No point in returning that.
If we were to return the value of reading the variable,
now that's an operation that might potentially
be very expensive.
And you'd like to not read it unless you're
going to need to read it.
So we added this notion of unread variable, which
is a class that if you have a control dependency on it,
it just has a control dependency on an assignment operation.
But if you try to read this value,
it's guaranteed to read the value after that assignment
operation.
And because this acts like a variable,
we can use this to make the chained assignment
work and a few other things.
So if you see unread variables in your graph,
you should know that this is kind
of where you're dealing with.
But if you've been paying attention,
you've seen that the core set of operations for a variable
does not self initialize.
And this is by design.
A lot of the early use cases of TensorFlow
were optimized for shared parameter server training.

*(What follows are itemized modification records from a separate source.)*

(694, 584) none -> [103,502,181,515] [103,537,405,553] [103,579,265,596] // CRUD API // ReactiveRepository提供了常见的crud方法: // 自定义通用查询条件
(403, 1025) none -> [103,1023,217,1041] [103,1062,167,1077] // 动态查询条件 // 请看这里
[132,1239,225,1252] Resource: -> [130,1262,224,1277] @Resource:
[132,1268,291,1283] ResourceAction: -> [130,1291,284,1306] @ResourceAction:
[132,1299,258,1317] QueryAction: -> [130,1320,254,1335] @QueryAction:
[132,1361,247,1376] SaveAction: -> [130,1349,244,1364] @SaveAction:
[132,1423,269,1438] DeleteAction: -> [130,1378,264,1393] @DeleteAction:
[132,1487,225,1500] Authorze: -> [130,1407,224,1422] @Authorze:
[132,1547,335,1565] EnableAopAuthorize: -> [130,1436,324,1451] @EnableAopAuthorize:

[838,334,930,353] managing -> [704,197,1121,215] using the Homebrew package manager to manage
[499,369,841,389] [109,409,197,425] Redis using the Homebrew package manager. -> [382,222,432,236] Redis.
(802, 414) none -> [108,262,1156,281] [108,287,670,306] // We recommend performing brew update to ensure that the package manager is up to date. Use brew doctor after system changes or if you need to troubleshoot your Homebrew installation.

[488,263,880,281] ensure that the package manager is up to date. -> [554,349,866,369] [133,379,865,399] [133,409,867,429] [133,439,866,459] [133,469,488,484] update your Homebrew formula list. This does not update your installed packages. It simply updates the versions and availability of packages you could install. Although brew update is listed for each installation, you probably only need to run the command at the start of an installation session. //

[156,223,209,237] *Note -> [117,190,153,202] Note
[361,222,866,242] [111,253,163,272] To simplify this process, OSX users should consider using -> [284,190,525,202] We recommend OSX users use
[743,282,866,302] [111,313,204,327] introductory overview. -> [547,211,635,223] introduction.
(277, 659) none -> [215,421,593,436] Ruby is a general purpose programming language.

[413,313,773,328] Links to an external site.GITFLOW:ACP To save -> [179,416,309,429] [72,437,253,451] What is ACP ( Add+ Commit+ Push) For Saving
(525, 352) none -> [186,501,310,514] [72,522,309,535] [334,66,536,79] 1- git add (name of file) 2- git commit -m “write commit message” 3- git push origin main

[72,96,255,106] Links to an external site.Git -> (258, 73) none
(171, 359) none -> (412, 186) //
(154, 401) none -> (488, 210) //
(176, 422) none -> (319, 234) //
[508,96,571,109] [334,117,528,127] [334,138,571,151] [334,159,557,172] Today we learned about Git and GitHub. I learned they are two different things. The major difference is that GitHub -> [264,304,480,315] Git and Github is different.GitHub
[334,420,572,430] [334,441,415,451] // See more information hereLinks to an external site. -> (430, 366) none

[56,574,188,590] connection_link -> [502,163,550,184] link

And in that case, when you have multiple parameter servers,
and multiple workers all talking to each other,
you might want to initialize variables from scratch.
You might want to load them from a checkpoint.
And depending on your training policies,
you might want to do different things.
So the graph is agnostic as to how you do those things.
The runtime is agnostic how you do those things.
And the execution, like the session.run
gets to setup policy.
This is very important, because we
have to change the policy many, many times until we finally
made it mostly bug free in estimator.
But as with tf2, as we're not necessarily
saying that the default way to use
TensorFlow is shared parameter server training,
we went for ergonomics over safety.
So in tf V2, mostly variables are initialized on creation.
In eager execution, this is very easy to do.
Because as soon as you execute the ops, you create a variable,
we initialize it for you.
In tf.function, it can be a little trickier,
because the initializer for a variable
might be defined inside a function.
And there are a few ways to handle this.
And I'm going to go into detail on this in the tf.function
talk.
Similarly, variables sharing is a complicated issue.
If you're doing shared parameter server training,
you would like all the workers that
connect to the same parameter server
to see the same variable so they can see each other's rights
to those variables.
And the way we did this was to say the variables
are shared by name.
So in tf V1, variable names are load bearing.
If you change, or edit, or modify the names of variables,
you dramatically change the behavior of the program.
This is a questionable decision in all cases,
because variable names, they look very
harmless when you read code.
So in tf2, we chose to make names non load bearing.
Internally we're still using the runtime that
assumes a load bearing name, but we always
use a UID to hide that fact.
And if you want to have shared names for our parameter server
training, you can, because you can control
that detail in the runtime.
But the Python API no longer makes that straightforward.
And now you might be asking, well,
how would I be able to change how the details
and variables are implemented?
Another thing that we're adding in tf V2
is this notion of a variable creator
that lets you control how variables are created.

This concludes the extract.